You should watch if you’re interested. The big point I was trying to make: Section 230 is supposed to be a “Good Samaritan” statute. That’s actually in the text of Section 230. Internet service providers – apps, platforms, blogs, etc – are shielded from lawsuits over stuff users post on their site, even if those platforms moderate, block, and or amplify that content. The law is supposed to encourage good behavior from companies, creating a positive experience for users.
But it doesn’t require it. Companies get the immunity whether they’re good Samaritans or not. And I believe the evidence shows that the most powerful companies in tech have not lived up to their end of the bargain. They have not proven to be good Samaritans. The revelations about Instagram feeding kids’ accounts to potential groomers are just the latest awful example.
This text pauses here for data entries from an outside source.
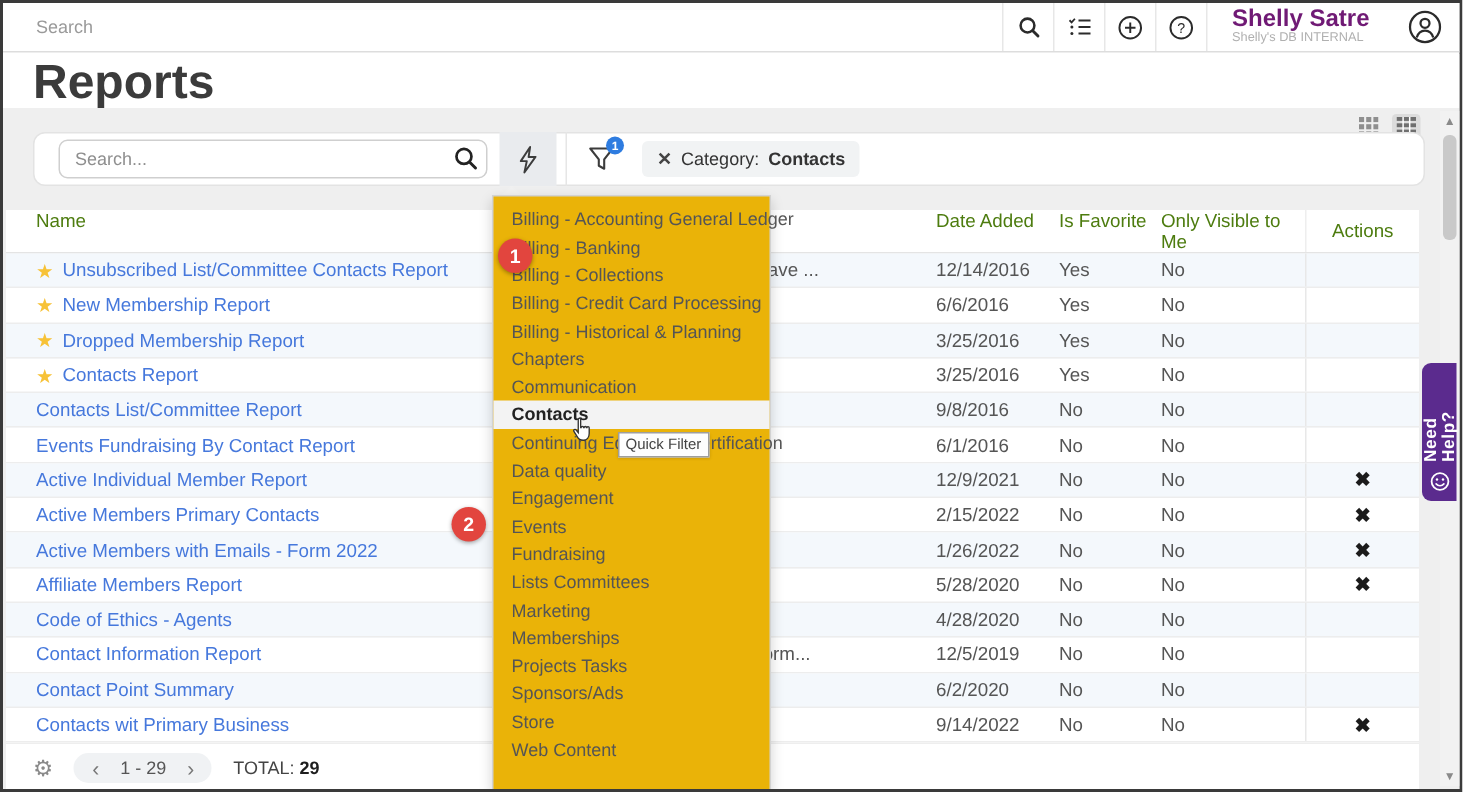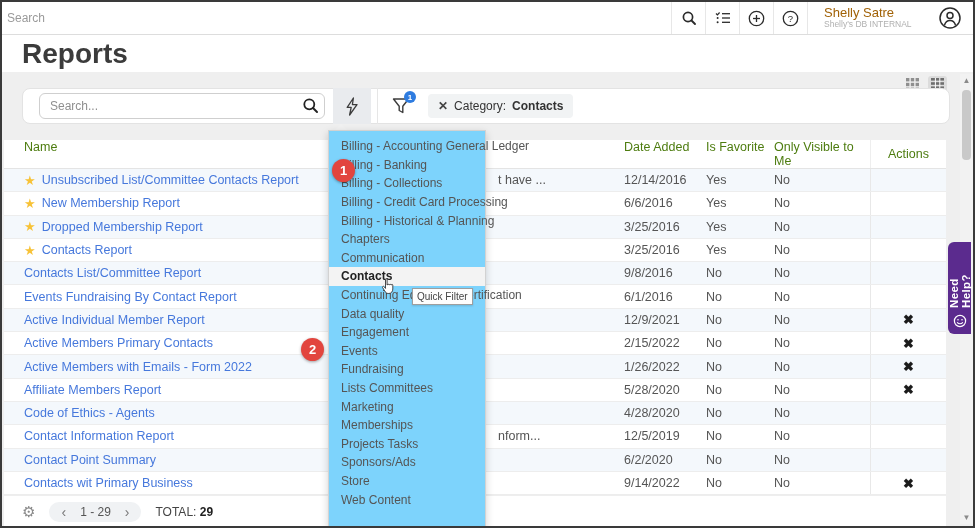"Search" .topbar-search { padding-left: 5px -> 22px }
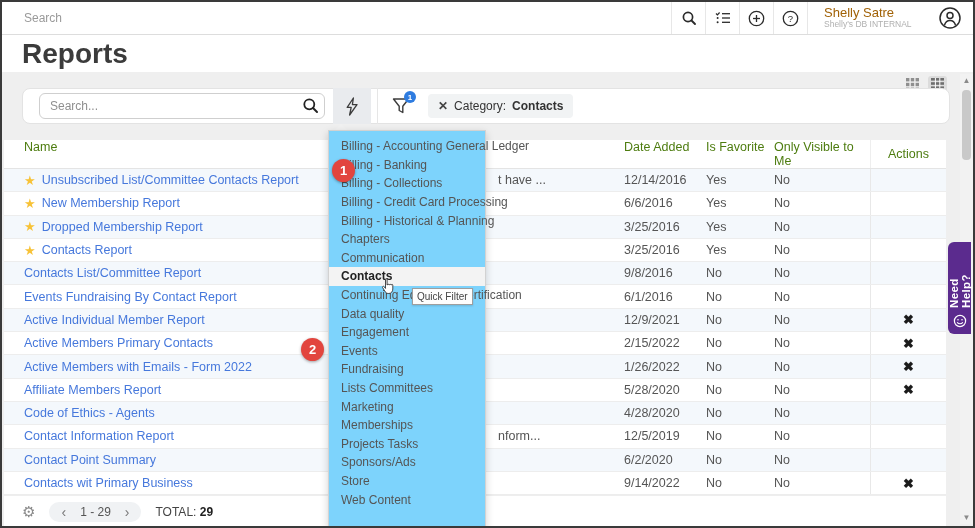"Shelly Satre" .user-name { color: #a16207 -> #701a75; font-size: 13px -> 16px; font-weight: normal -> bold }
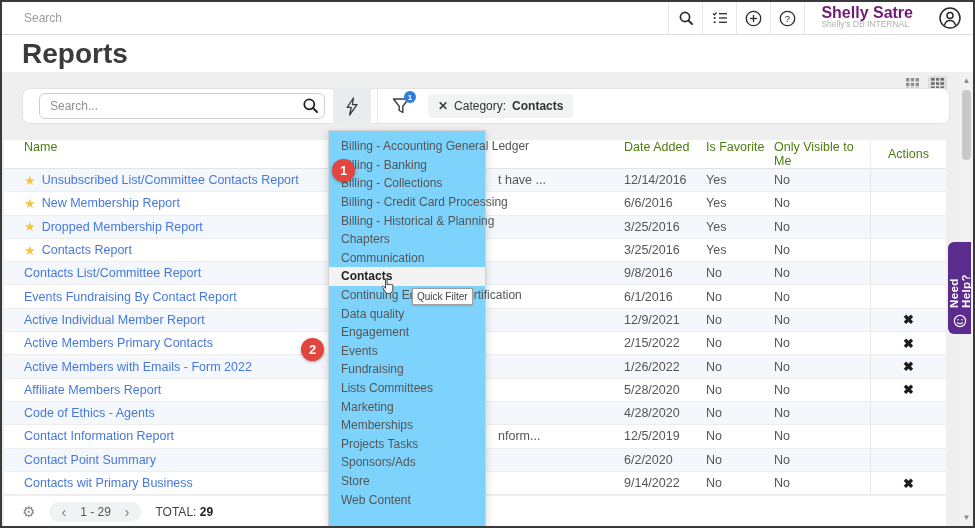"Reports" .page-title { font-size: 28px -> 32px }
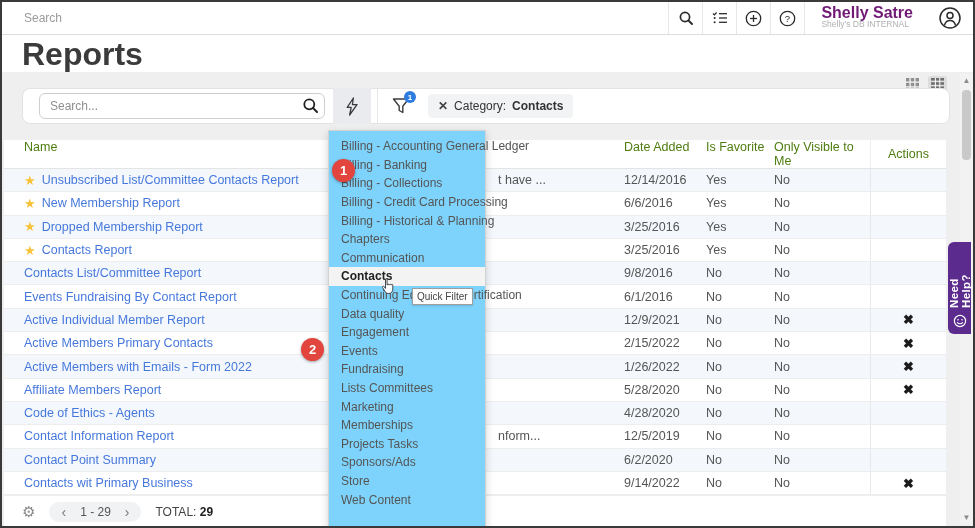"Billing - Accounting General Ledger" .menu { background: #7dd3fc -> #eab308; width: 158px -> 186px }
Yet Meta and other tech companies have profited mightily from the liability shield they get. That’s why the law warrants another look.
For Mike’s part, I thought the most compelling points he made had to do with the Computer Fraud and Abuse Act, which he believes is the main culprit for why the Internet sucks today (and not Section 230). And also about the effect copyright takedown requests have had on competition in the video streaming world – why, really, we only have YouTube.
As always, let me know what you think, what questions you have, what points you think I’m missing. And if you have tips – write me here, or on Signal at brihreed.45
Brian



Thank you for addressing this issue
I have a hard time understanding how the broad lack of accountability continues to make sense as we are yet to see positive adaptations given the ongoing presentation of data indicating the harm of social media platforms owned by meta
No idea what repeal would do? Sure, maybe exposing millions of videos and posts will make everyone MORE willing to host controversial content. Brilliant dodge there, Brian.
I'm tired of talking in abstractions and ideals. I need to explain what your Better World looks like for me. Then I have a simple question.
In my time, I have tackled many types of projects in written, audio and video form. This has included novels, short stories, feature writing, reviews, essays and documentary. All of this I've had to do on my own, as the gatekeepers in your world have rejected my work thousands of times.
My work isn't commercial. Often, I'm the lone dissenting voice on a topic. As such, in the event that something makes me any kind of liability to the people who host my work, that work will vanish. I will fall silent.
There is one area where this particularly upsets me. I have lived in China for many years, and the Western narrative on the country is a disgrace. Not to put too fine a point on it, but the output I've seen is orientalist garbage. Writing about the country (and this includes everything I've seen from NPR) trends toward describing the Chinese as benighted peasants who don't understand their own culture and need noble, superior Americans and Europeans to save them.
It is a topic area where the press showcases no dissenting voices at all. I know this, because for all the years I've written about China, I've been quoted exactly once. It was in the New York Times and it was a rare time when I wrote something that was purely negative. Anything with the tiniest bit of nuance and I get dismissed as a liar or a dupe. There's no room for my experiences, my thoughts.
It's all well and good to defend 1A in some hypothetical sense, but if you get your way, it will destroy the only means by which I can actually exercise that right. My voice vanishes from the conversation and an entire, major topic of debate is narrowed to a single acceptable perspective.
So the question: Is that a better world?